Task statement
Only a number is wanted here: how many lines in the records below contain the string "seed".

Extracted records
_ _ _ _ _

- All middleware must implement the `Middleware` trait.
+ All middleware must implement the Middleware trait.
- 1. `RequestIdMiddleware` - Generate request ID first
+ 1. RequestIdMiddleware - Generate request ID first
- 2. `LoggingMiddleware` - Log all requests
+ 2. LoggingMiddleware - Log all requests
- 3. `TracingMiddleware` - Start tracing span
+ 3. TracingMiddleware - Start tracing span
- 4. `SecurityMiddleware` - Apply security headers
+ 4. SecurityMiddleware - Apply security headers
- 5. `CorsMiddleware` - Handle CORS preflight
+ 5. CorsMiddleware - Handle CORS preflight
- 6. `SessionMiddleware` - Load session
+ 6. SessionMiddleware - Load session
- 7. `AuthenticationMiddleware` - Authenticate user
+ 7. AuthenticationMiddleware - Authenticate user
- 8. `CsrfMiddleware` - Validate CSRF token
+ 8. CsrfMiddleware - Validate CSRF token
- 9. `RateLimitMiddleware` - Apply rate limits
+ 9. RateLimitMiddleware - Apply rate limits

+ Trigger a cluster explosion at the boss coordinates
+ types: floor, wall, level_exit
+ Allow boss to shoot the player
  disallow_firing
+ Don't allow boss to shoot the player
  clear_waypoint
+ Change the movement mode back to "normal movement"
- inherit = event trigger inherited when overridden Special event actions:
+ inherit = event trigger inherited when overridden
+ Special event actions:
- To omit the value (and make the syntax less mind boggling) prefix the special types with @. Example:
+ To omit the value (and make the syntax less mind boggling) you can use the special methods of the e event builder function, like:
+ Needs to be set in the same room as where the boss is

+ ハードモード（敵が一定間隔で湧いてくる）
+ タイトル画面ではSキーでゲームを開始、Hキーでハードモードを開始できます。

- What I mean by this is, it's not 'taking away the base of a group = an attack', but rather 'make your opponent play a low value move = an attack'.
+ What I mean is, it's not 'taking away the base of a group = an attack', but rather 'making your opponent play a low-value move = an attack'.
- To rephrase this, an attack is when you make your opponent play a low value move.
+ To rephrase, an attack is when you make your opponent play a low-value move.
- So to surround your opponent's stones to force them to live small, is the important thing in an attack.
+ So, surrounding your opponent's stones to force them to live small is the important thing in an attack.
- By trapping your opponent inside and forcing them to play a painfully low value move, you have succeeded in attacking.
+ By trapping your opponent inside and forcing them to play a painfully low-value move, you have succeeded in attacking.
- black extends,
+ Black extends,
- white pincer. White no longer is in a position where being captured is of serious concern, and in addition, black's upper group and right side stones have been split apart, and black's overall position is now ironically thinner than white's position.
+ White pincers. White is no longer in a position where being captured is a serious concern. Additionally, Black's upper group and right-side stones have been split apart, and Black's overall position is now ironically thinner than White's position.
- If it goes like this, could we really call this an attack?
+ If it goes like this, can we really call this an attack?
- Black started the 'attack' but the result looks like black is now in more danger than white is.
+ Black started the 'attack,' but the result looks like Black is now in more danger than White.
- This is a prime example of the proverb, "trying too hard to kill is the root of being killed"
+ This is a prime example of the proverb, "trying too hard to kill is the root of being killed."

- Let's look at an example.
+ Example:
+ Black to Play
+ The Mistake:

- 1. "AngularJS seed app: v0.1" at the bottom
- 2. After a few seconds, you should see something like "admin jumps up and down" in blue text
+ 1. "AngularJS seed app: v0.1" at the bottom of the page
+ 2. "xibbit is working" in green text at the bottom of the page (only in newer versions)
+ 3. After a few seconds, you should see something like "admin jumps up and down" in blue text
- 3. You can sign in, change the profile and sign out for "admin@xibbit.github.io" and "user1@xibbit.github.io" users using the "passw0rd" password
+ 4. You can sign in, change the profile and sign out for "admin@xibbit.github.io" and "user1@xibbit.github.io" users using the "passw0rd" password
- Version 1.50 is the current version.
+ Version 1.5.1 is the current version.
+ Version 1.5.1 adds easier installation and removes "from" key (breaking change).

_ _ _ _ _

Exercise result
2